Eisregen, Glatteis, Alarmstufe Rot – Deutschland wacht im Ausnahmezustand auf. Der Deutsche Wetterdienst schlägt am 5. Februar bereits zum zweiten Mal binnen einer Woche höchste Alarmstufe: In Teilen des Nordostens und der Mitte herrscht „Gefahr für Leib und Leben“ durch spiegelglatte Straßen, eingefrorene Oberleitungen und massiven Verkehrschaos.
Rotes Erwachen im Nordosten

Schon in der Nacht senkt sich gefrorener Regen auf Mecklenburg-Vorpommern, Brandenburg und Berlin. Punkt 06 Uhr leuchtet auf den Warnkarten des DWD flächendeckend Alarmstufe Rot – diesmal sogar bis zur Küste Vorpommerns. Meteorologen erklären den Eispanzer mit einer „Luftmassenschere“: Kalte Festlandsluft bleibt am Boden gefangen, während mildere Atlantikluft darüber regnet – ein Rezept für Glas auf Asphalt.
Die Temperaturen kriechen nicht über –2 Grad hinaus – und gleich schauen wir, wo das Eis die ersten großen Schlagadern lahmlegt.
Hauptstadt ohne Startfreigabe

In Berlin geht nichts mehr: Der Flughafen BER streicht alle Abflüge, nur Ankünfte landen im Schneckentempo. U-Bahn-Linien U2 und U3 sowie mehrere S-Bahn-Strecken melden Weichenstörungen; Busse stecken quer.
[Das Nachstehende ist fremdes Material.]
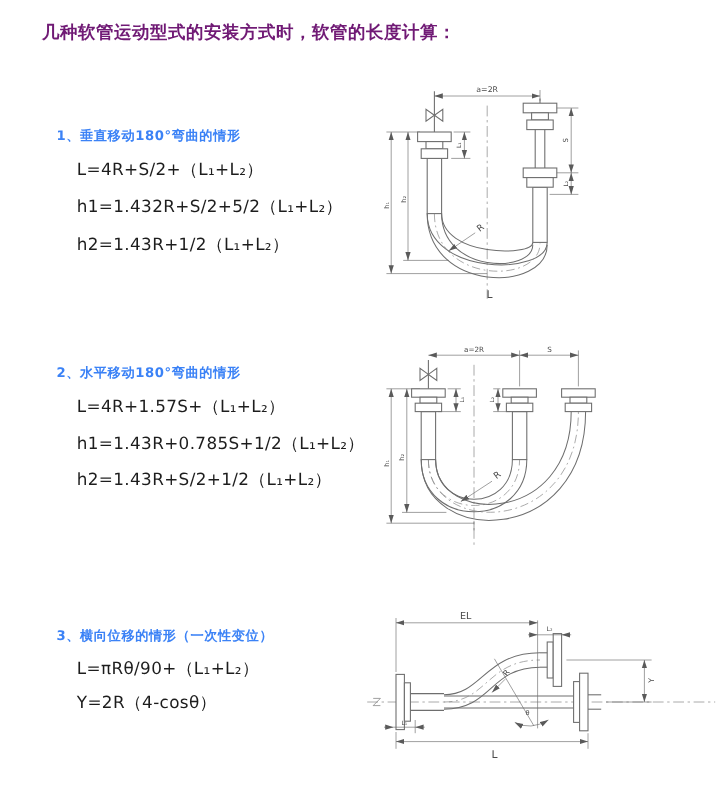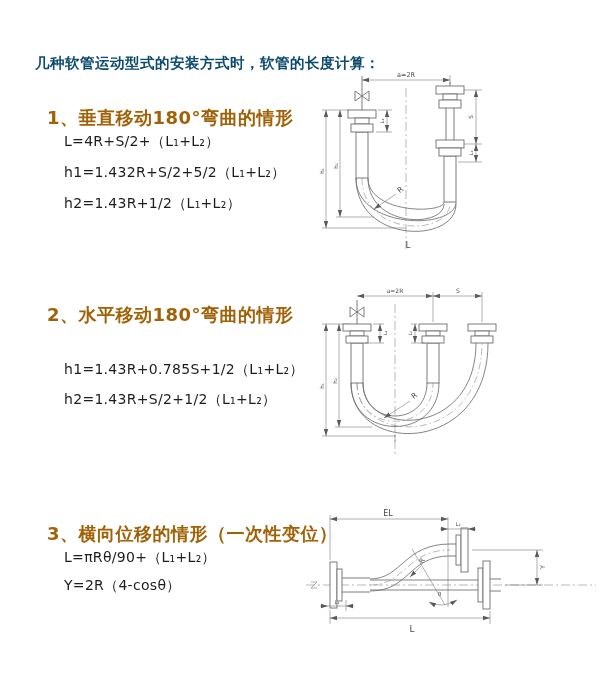--- a/index.html
+++ b/index.html
@@ -2,25 +2,25 @@
 <html><head>
 <meta charset="utf-8">
 <style>
   html,body{margin:0;padding:0;background:#ffffff;}
   .page{
     position:relative;width:600px;height:675px;background:#ffffff;overflow:hidden;
     font-family:"DejaVu Sans","Liberation Sans",sans-serif;color:#1f1f1f;
   }
   .title{
     position:absolute;left:35px;top:18px;font-size:14.5px;font-weight:600;
-    letter-spacing:.5px;white-space:nowrap;color:#0c4a6e;margin-top:36px;
+    letter-spacing:.5px;white-space:nowrap;color:#701a75;
   }
   .sec-heading{
-    position:absolute;font-size:18px;font-weight:600;letter-spacing:.5px;
-    white-space:nowrap;color:#a16207;
+    position:absolute;font-size:11px;font-weight:600;letter-spacing:.5px;
+    white-space:nowrap;color:#3b82f6;
   }
   .formula{
     position:absolute;font-size:14px;font-weight:500;letter-spacing:.3px;
     white-space:nowrap;color:#1d1d1d;
   }
   svg{position:absolute;overflow:visible;}
   .dlabel{font-family:"DejaVu Sans",sans-serif;fill:#4a4a4a;}
   .part{stroke:#6e6e6e;stroke-width:.9;fill:#ffffff;}
   .hose{stroke:#6e6e6e;stroke-width:.85;fill:none;}
   .dim{stroke:#6e6e6e;stroke-width:.55;fill:none;}
@@ -33,20 +33,21 @@
 <div class="page">
 
   <div class="title">几种软管运动型式的安装方式时，软管的长度计算：</div>
 
   <div class="sec-heading" style="left:47px;top:106px">1、垂直移动180°弯曲的情形</div>
   <div class="formula" style="left:64px;top:133px">L=4R+S/2+（L₁+L₂）</div>
   <div class="formula" style="left:64px;top:164px">h1=1.432R+S/2+5/2（L₁+L₂）</div>
   <div class="formula" style="left:64px;top:195px">h2=1.43R+1/2（L₁+L₂）</div>
 
   <div class="sec-heading" style="left:47px;top:303px">2、水平移动180°弯曲的情形</div>
+  <div class="formula" style="left:64px;top:330px">L=4R+1.57S+（L₁+L₂）</div>
   <div class="formula" style="left:64px;top:361px">h1=1.43R+0.785S+1/2（L₁+L₂）</div>
   <div class="formula" style="left:64px;top:391px">h2=1.43R+S/2+1/2（L₁+L₂）</div>
 
   <div class="sec-heading" style="left:47px;top:522px">3、横向位移的情形（一次性变位）</div>
   <div class="formula" style="left:64px;top:549px">L=πRθ/90+（L₁+L₂）</div>
   <div class="formula" style="left:64px;top:577px">Y=2R（4-cosθ）</div>
 
   <svg style="left:310px;top:66px" width="280" height="192" viewBox="0 0 280 192">
     <defs>
       <marker id="a1" viewBox="0 0 8 6" markerWidth="8" markerHeight="6" refX="7" refY="3" orient="auto-start-reverse" markerUnits="userSpaceOnUse">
Die Stadtreinigung konzentriert sich aufs Hauptnetz – Randbezirke bleiben jungfräulich weiß.
Noch dramatischer: Laut BVG fallen rund 30 Prozent der Fahrten komplett aus – und damit wechseln wir zum nächsten Brennpunkt, der heute Morgen ins Rutschen kam.
Sachsen unter Eisglas

Zwischen Dresden und Berlin kippt ein Lkw auf der A 13 um, Diesel läuft aus, Vollsperrung seit 04 Uhr – Bergung ungewiss. Gleich mehrere Landkreise melden mehr als hundert Glätteunfälle binnen drei Stunden; Krankenhäuser rufen Blutspende-Alarm aus.
Der DWD warnt in Sachsen und Sachsen-Anhalt vor weiterem Eisregen bis mindestens 15 Uhr. Und gleich werfen wir einen Blick darauf, wie Schulen und Pendler im Norden reagieren.
Klassenzimmer bleiben dunkel

In Niedersachsen rücken Landkreise von Hanover bis Aurich die Notbremse: Unterrichtsausfall oder Distanzlernen, weil Schulbusse gar nicht erst losfahren. Lehrkräfte posten Fotos von gefrorenen Türen – Türen zu, Klassenzimmer leer.
Gleichzeitig ruft die Polizei dazu auf, Autos vollzutanken und Decken einzupacken. Doch auch im Südwesten zieht ein riskanter Mix aus Regen und Frost auf – dazu gleich mehr.
Südwesten im Zittermodus

Während der Osten eisig erstarrt, liegt Baden-Württemberg in der Kampfzone zwischen Warm- und Kaltluft. Ulm meldet früh 0 Grad und Eisregen, die Schwäbische Alb rüstet Winterdienste mit Streusalz-Schnellschussanlage aus. Pendler berichten von „Eispellets“, die Scheibenwischer blockieren.
Meteorologen halten eine Ausweitung der Alarmstufe Rot bis zum Abend nicht für ausgeschlossen – und jetzt kommt die Frage aller Fragen: Wann endet das Frost-Drama?
Hoffnungsschimmer – mit Haken

Ab Samstag drückt milde Westluft die Tageswerte auf bis zu 14 Grad im Rheinland, doch in der Nacht bleibt Bodenfrost; über Tauwasser friert alles erneut. Zudem kündigt sich ab Sonntag eine neue Front an, die in Norddeutschland wieder Schneefall bringt.
Heißt: Der derzeitige Eis-Thriller ist erst der erste Akt dieser Wetter-Saga – Fortsetzung garantiert.